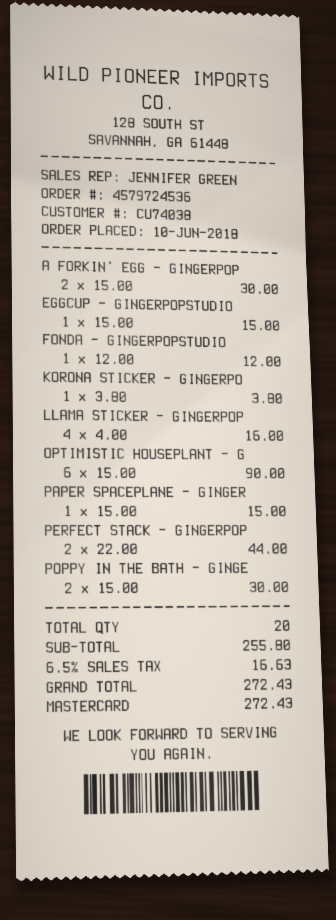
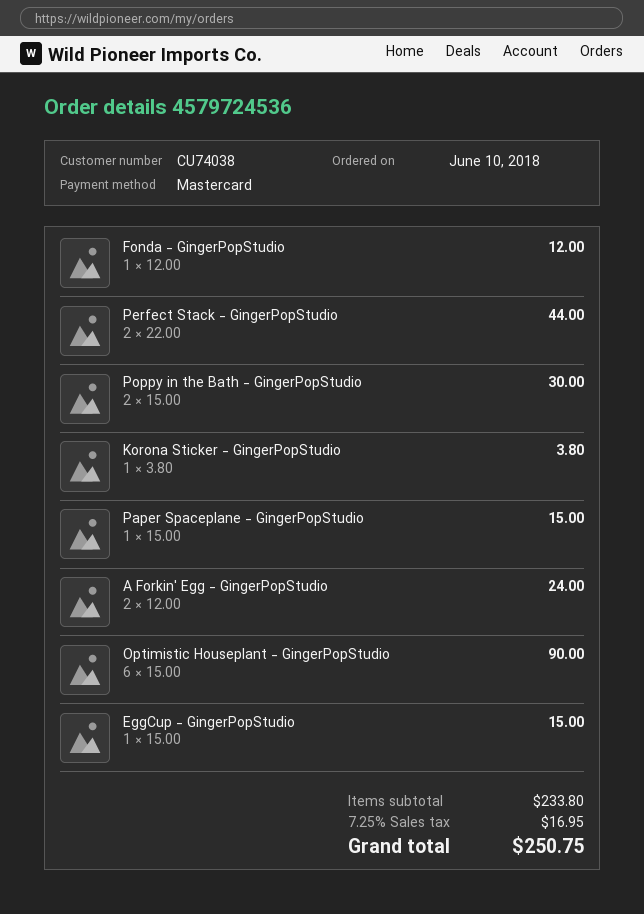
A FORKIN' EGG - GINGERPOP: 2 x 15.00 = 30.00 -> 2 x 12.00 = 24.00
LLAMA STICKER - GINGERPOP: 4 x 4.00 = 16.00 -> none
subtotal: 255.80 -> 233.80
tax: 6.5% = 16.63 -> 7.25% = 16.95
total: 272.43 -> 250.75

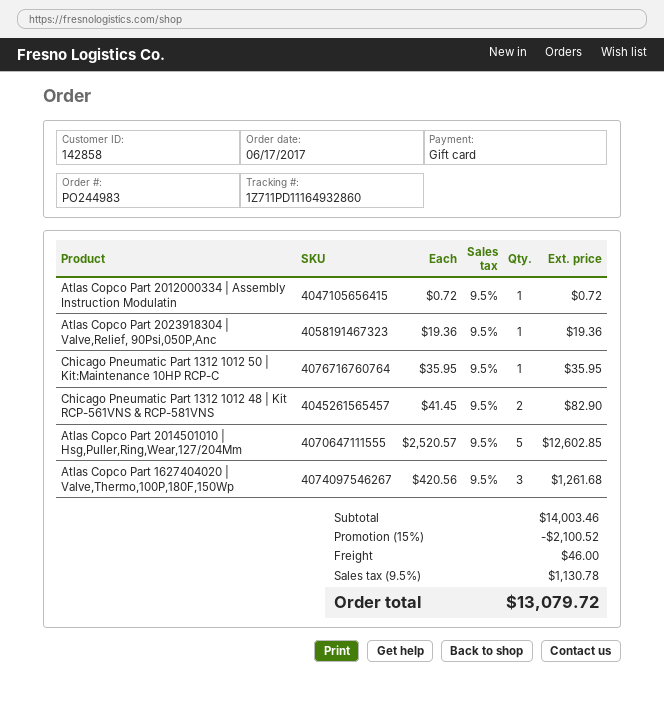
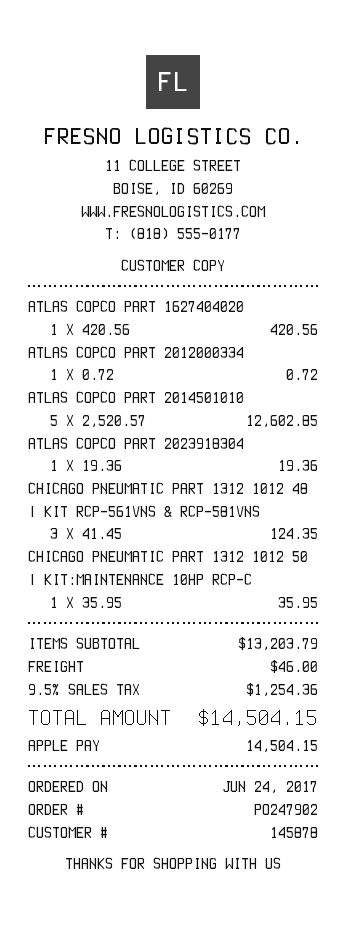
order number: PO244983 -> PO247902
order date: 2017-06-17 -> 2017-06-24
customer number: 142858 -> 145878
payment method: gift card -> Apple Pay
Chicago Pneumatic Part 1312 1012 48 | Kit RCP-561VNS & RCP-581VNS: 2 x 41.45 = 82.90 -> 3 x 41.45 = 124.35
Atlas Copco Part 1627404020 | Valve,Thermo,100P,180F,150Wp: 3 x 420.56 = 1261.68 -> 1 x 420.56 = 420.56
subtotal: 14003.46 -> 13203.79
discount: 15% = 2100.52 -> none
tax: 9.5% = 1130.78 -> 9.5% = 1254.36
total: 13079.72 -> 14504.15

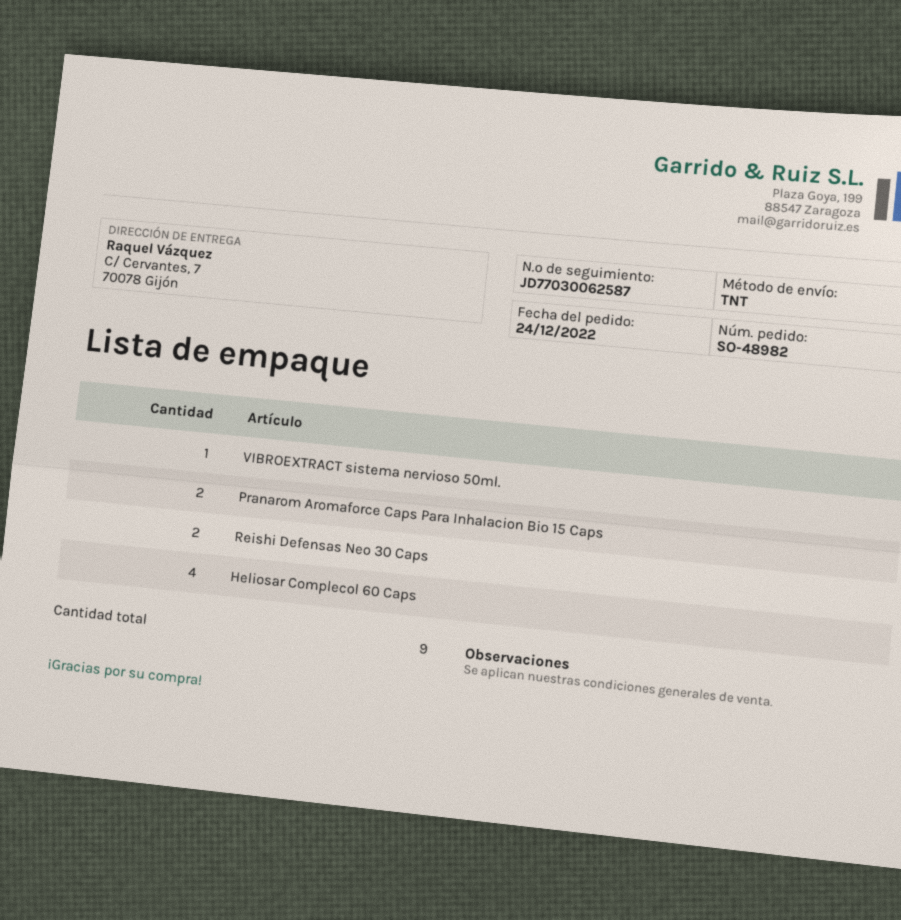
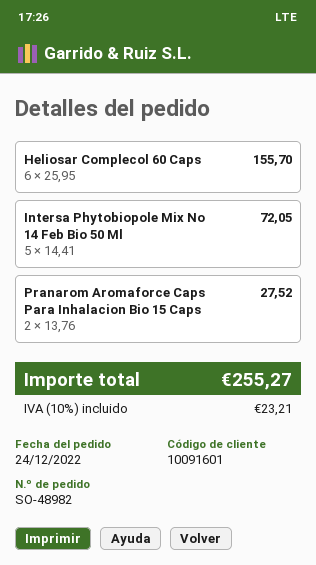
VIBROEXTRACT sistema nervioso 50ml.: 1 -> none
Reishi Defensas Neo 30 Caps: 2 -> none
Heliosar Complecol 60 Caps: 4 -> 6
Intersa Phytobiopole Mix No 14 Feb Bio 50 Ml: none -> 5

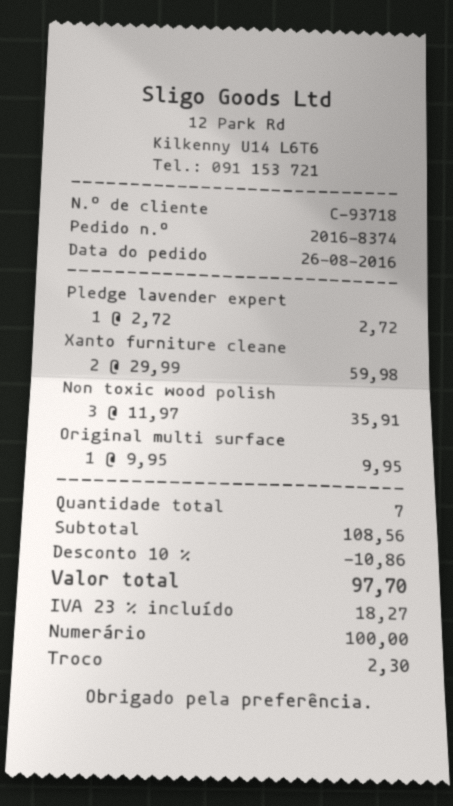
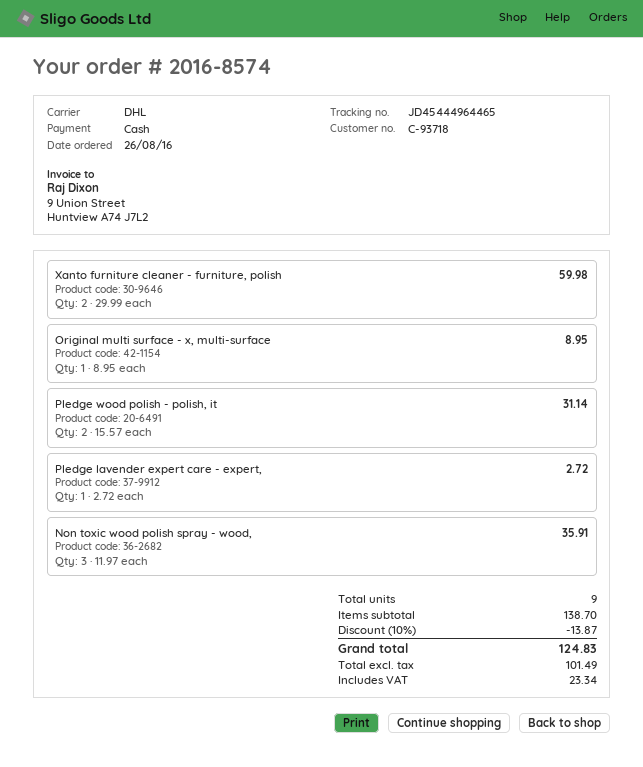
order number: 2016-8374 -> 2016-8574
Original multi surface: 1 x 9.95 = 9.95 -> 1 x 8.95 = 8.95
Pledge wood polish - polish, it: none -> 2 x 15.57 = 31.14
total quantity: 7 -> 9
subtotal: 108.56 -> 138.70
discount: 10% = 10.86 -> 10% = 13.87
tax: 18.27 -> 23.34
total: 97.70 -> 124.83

--

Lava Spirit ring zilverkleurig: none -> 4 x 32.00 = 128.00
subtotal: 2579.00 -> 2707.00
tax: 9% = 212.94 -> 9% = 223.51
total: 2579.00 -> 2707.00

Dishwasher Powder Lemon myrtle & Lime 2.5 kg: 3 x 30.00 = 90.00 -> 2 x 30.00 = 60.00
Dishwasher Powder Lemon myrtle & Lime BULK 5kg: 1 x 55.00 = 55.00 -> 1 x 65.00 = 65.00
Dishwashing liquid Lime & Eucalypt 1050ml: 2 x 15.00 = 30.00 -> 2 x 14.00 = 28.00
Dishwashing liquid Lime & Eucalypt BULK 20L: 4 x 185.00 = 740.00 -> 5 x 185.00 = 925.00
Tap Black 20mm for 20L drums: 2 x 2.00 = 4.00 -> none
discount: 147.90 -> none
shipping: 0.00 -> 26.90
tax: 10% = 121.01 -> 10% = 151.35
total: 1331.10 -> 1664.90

◆ **AIM OF THE TASK**
In the listing, how many lines hold "myrtle"? Answer with a bare number.

◆ **FINISHED TASK**
2